Kathmandu, Nepal
Varanasi, India

 

Thomas Manning:
Eccentric or Extraordinary?


   

Thomas Manning was the first Englishman to visit the Tibetan capital of Lhasa. Yet before this achievement many regarded him as a hopeless eccentric with as much hope of reaching Lhasa as of travelling to the moon.

Manning was a brilliant academic and a friend of the essayist Charles Lamb and the poets Wordsworth and Coleridge. He was a classical scholar versed in Latin and Greek and taught mathematics and algebra at the university level. While studying at Cambridge University he began to brood over the mysterious empire of China and studied the language and arts of that country. He resolved at all costs to enter China, at that time a country firmly closed to foreigners.

He studied Chinese in Paris, then the European centre of Oriental studies. When war broke out between France and England in 1803, such was the esteem in which Manning was held among French orientalists and mathematicians that he was the only Englishman to be allowed to leave France -- with a passport personally signed by Napoleon.

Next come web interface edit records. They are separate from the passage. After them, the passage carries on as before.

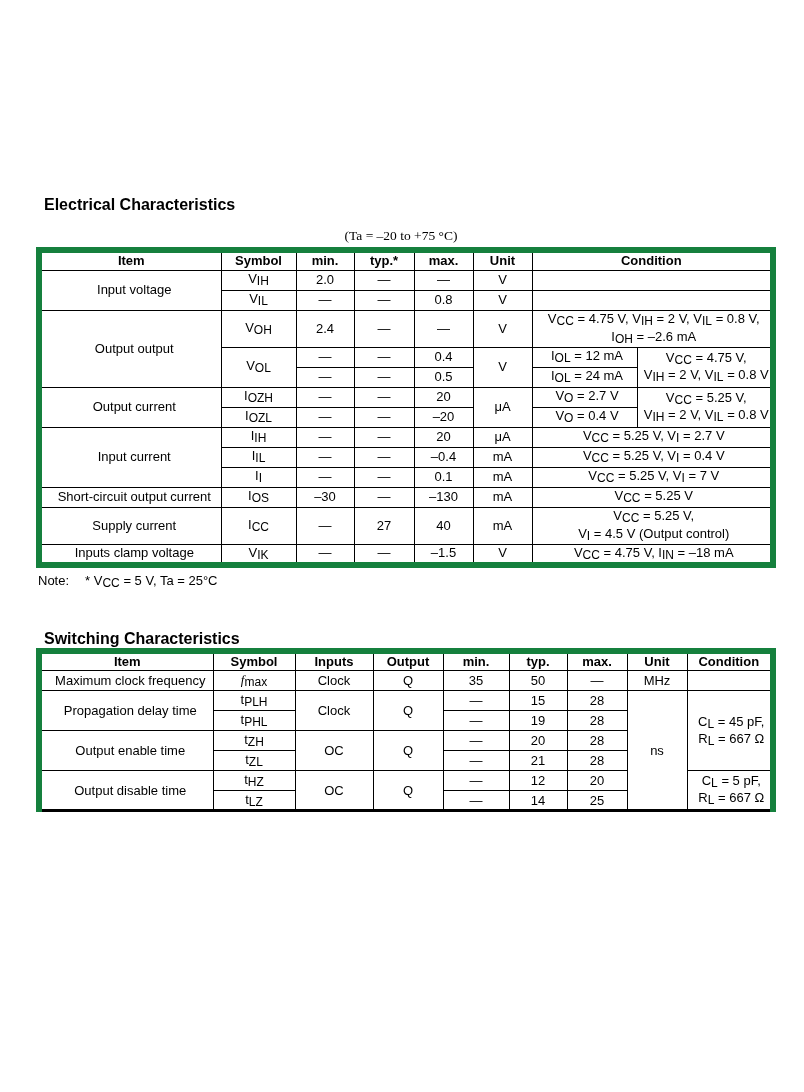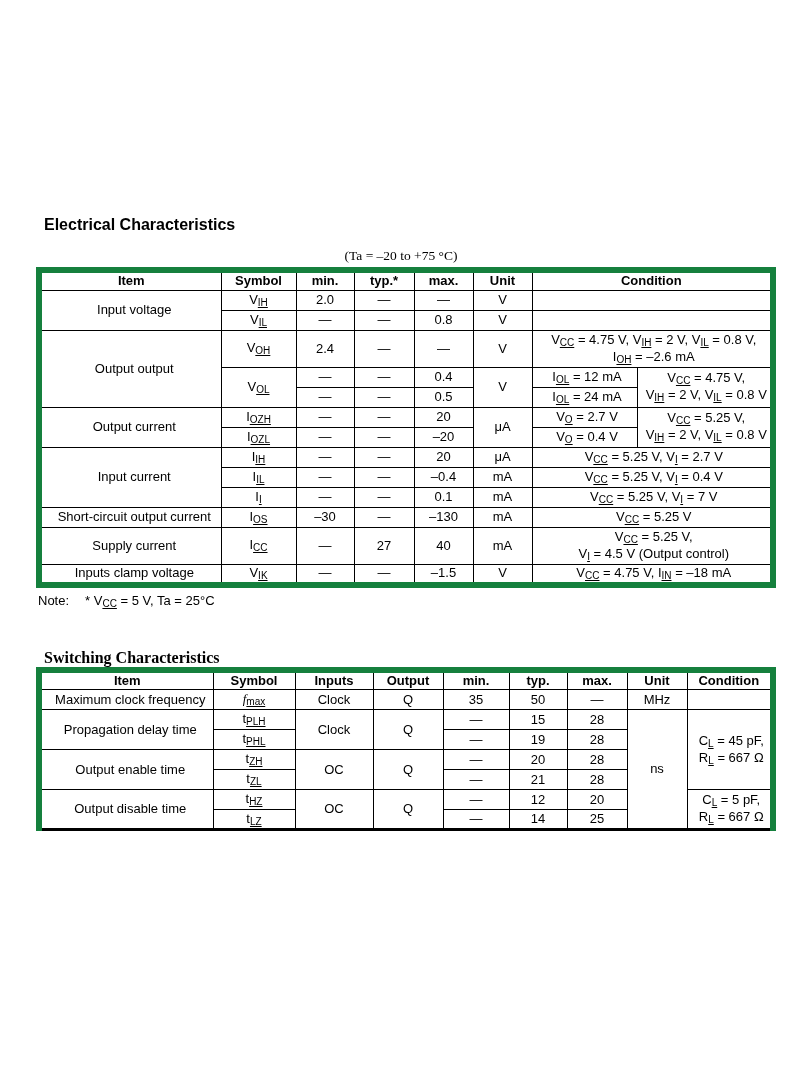"Electrical Characteristics" .content { margin-top: 20px -> none }
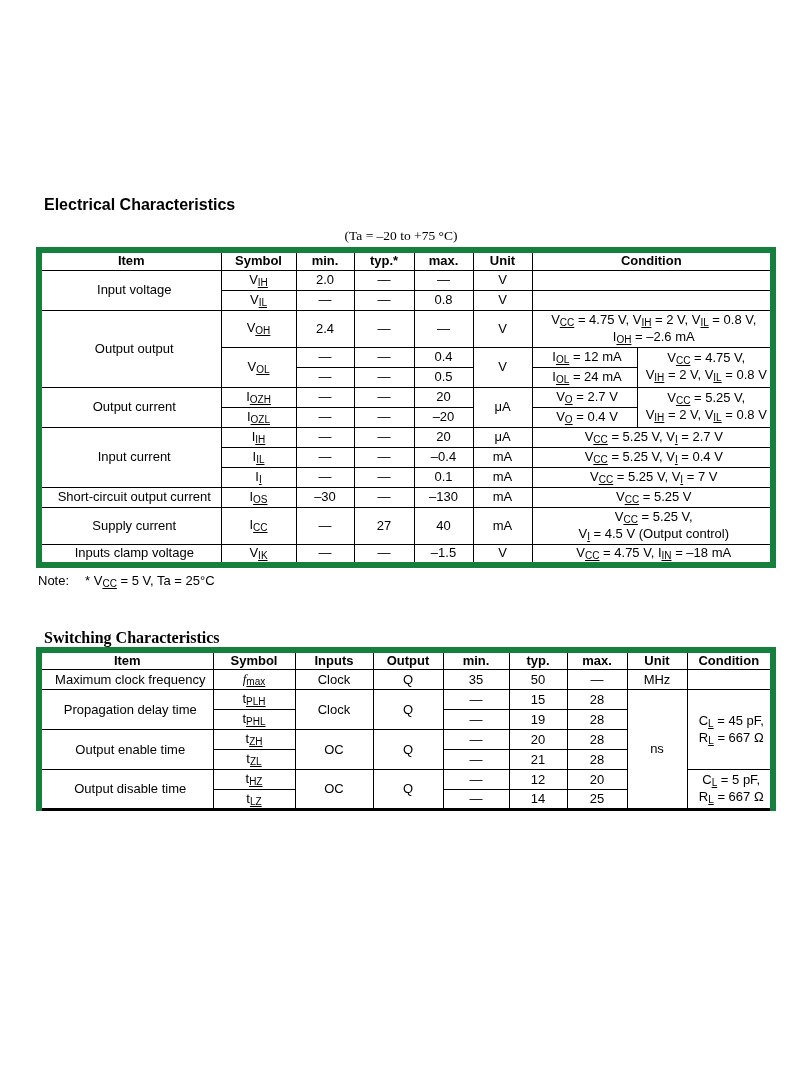"IH" sub { font-size: 10px -> 12px; text-decoration: underline -> none }
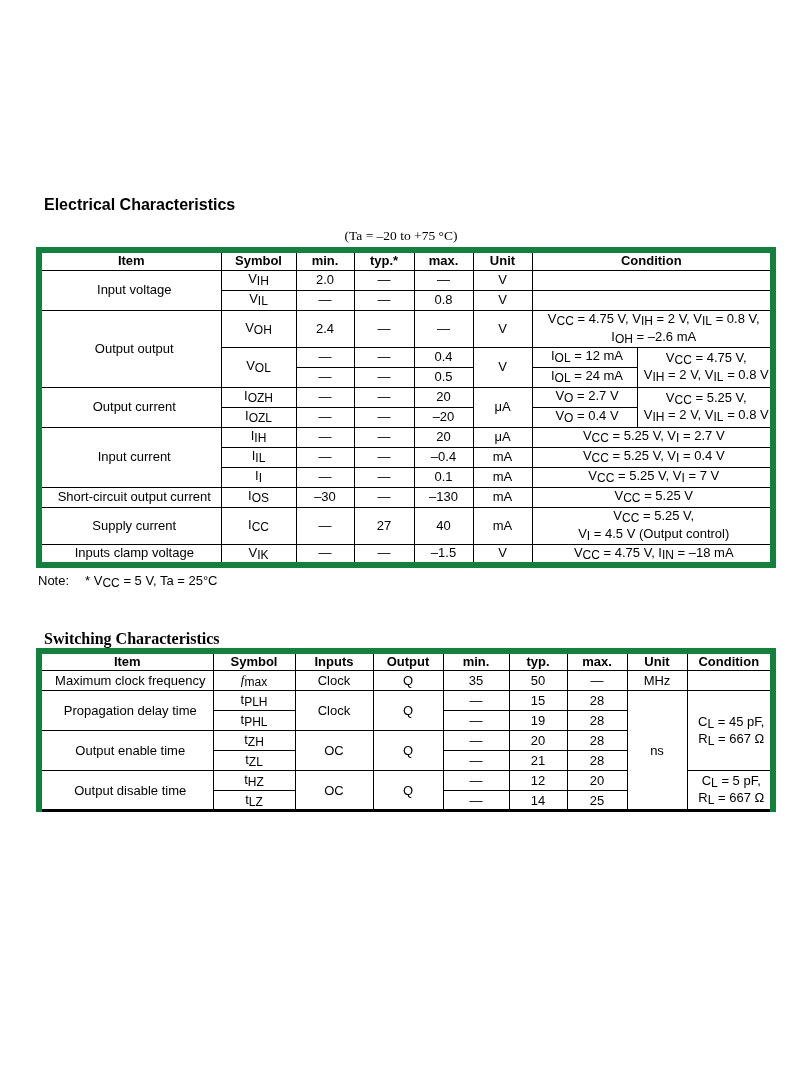"Switching Characteristics" #switch-title { font-family: Liberation Serif, serif -> none }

With a letter of recommendation from the great scientific patron, Sir Joseph Banks, in 1806 Manning sailed for Asia, where he resided first in the East India Company trading outpost on the outskirts of Canton and later in Calcutta. In Canton he immersed himself in Chinese culture, wrestling with "veiled mysteries of the Chinese language" and even adopting Chinese dress to the dismay of other expatriates. He also wore a full and flowing beard.

Frustrated in his objective of entering China from Canton, he proceeded to Calcutta in 1810 where he appealed for assistance from Lord Minto, the Governor General of India. Unfortunately, he was ignored by the government and was given no recognition of any kind. The result was that Manning decided to undertake on his own and in disguise a journey to Tibet and hopefully from there to Peking. Amazingly he succeeded in reaching Lhasa, where he resided for several months and where he had interviews with the Dalai Lama. Though he did not succeed in the rest of his plans, what he actually did achieve places him in the first rank of English travellers.

Manning left a diary of his journey which was discovered and published 26 years after his death.

 



Thomas Manning's diary is available from Pilgrims Book House...

Ordering Details:

Narratives of the Mission of George Bogle to Tibet and of the Journey of Thomas Manning to Lhasa

Edited by Clements R Markem

Hardback. 362 pages. B&W illustrations.
B&W foldout maps, letters.
Weight: 745 g (26.1 oz).
Item No: N000004289.
Price: $US9.50.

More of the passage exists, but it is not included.